Date: Tue, 11 Sep 2018 23:03:00 -0400
Message-Id: <20180912030300.696D4322562@apps1.cs.toronto.edu>
Sender: linux-nfs-owner@vger.kernel.org
List-ID: <linux-nfs.vger.kernel.org>

> >  If a client kernel has cached pages this way, is there any simple
> > sequence of system calls on the client that will cause it to discard
> > these cached pages?

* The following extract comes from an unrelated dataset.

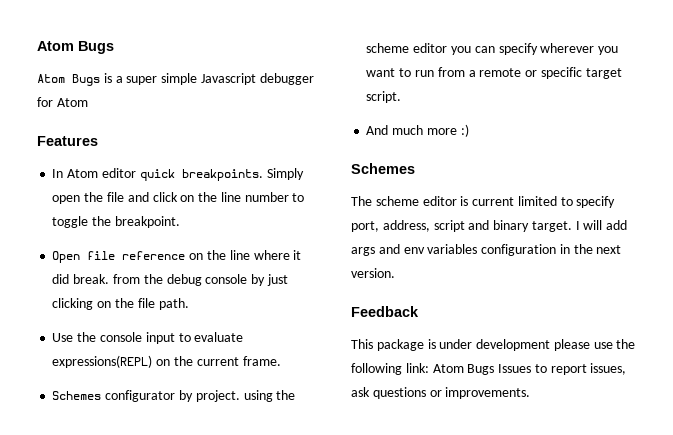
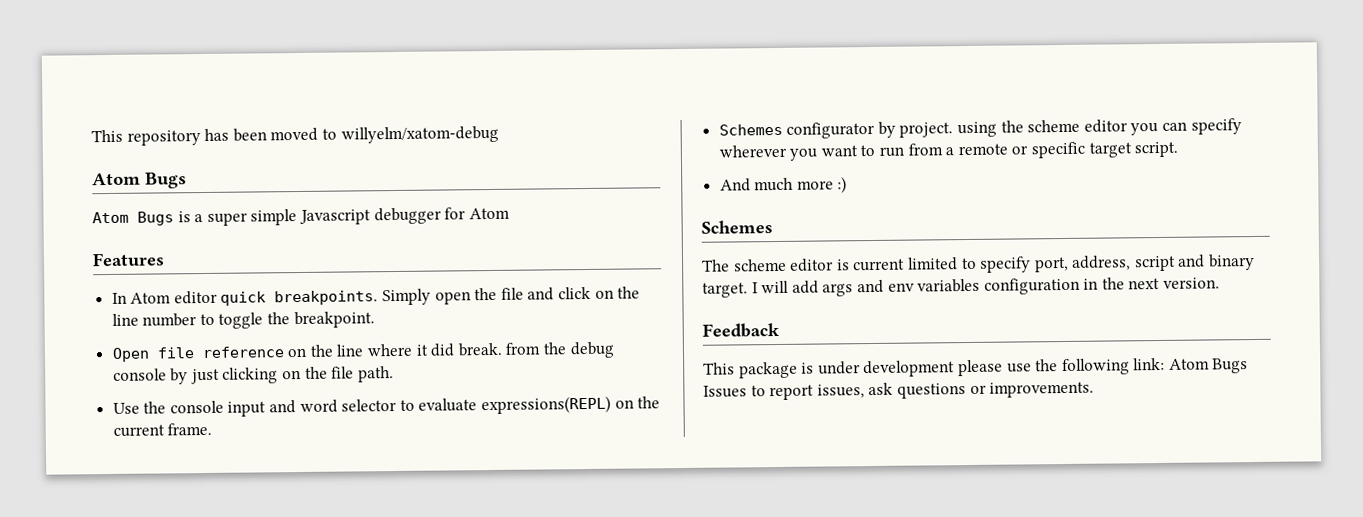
(37, 46) none -> [91,125,499,146] This repository has been moved to willyelm/xatom-debug //
(175, 338) none -> [269,398,398,414] and word selector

Or do you need the file's GETATTR to change again,
> > implicitly from another machine? (I assume that changing the file's
> > attributes from the client with the cached pages doesn't cause it to
> > invalidate them, and certainly eg a 'touch' doesn't do it from the
> > client where it does do it from another machine.)
> 
> There are 2 ways to manipulate the page cache directly on the client:
>    1. You can clear out the entire page cache as the 'root' user, with the
>       /proc/sys/vm/drop_caches interface (see 'man 5 proc').
>    2. Alternatively, you can use posix_fadvise() with the
>       POSIX_FADV_DONTNEED flag to clear out only the pages that you think
>       are bad. Make sure to first fsync() so that the pages don't get
>       pinned in memory by virtue of being dirty (see 'man 2 fadvise64').

 I just did some experiments, and on the Ubuntu 18.04 LTS version of
4.15.0, it appears that flock()'ing the file before re-reading it will
cause the kernel to not manifest the problem. I don't seem to have to
flock() the file initially when I read it before the change, and it's
sufficient to use LOCK_SH instead of LOCK_EX. (And I do have to flock()
after the change, otherwise I still see the problem even if I flock()
before.)

 Is this a supported/guaranteed behavior, or is it just lucky coincidence
that things currently work this way, much like it was happenstance
instead of design that things worked back in the 4.4.x era?

 It would be very convenient for us if flock() works around this,
because it turns out that the only reason Alpine is not flock()'ing
files is that it has an ancient 'do not use flock on Linux NFS' piece of
code deep inside it that was apparently there to work around a bug that
seems to have been fixed a decade or so ago:

   http://repo.or.cz/alpine.git/blob/HEAD:/imap/src/osdep/unix/flocklnx.c

	- cks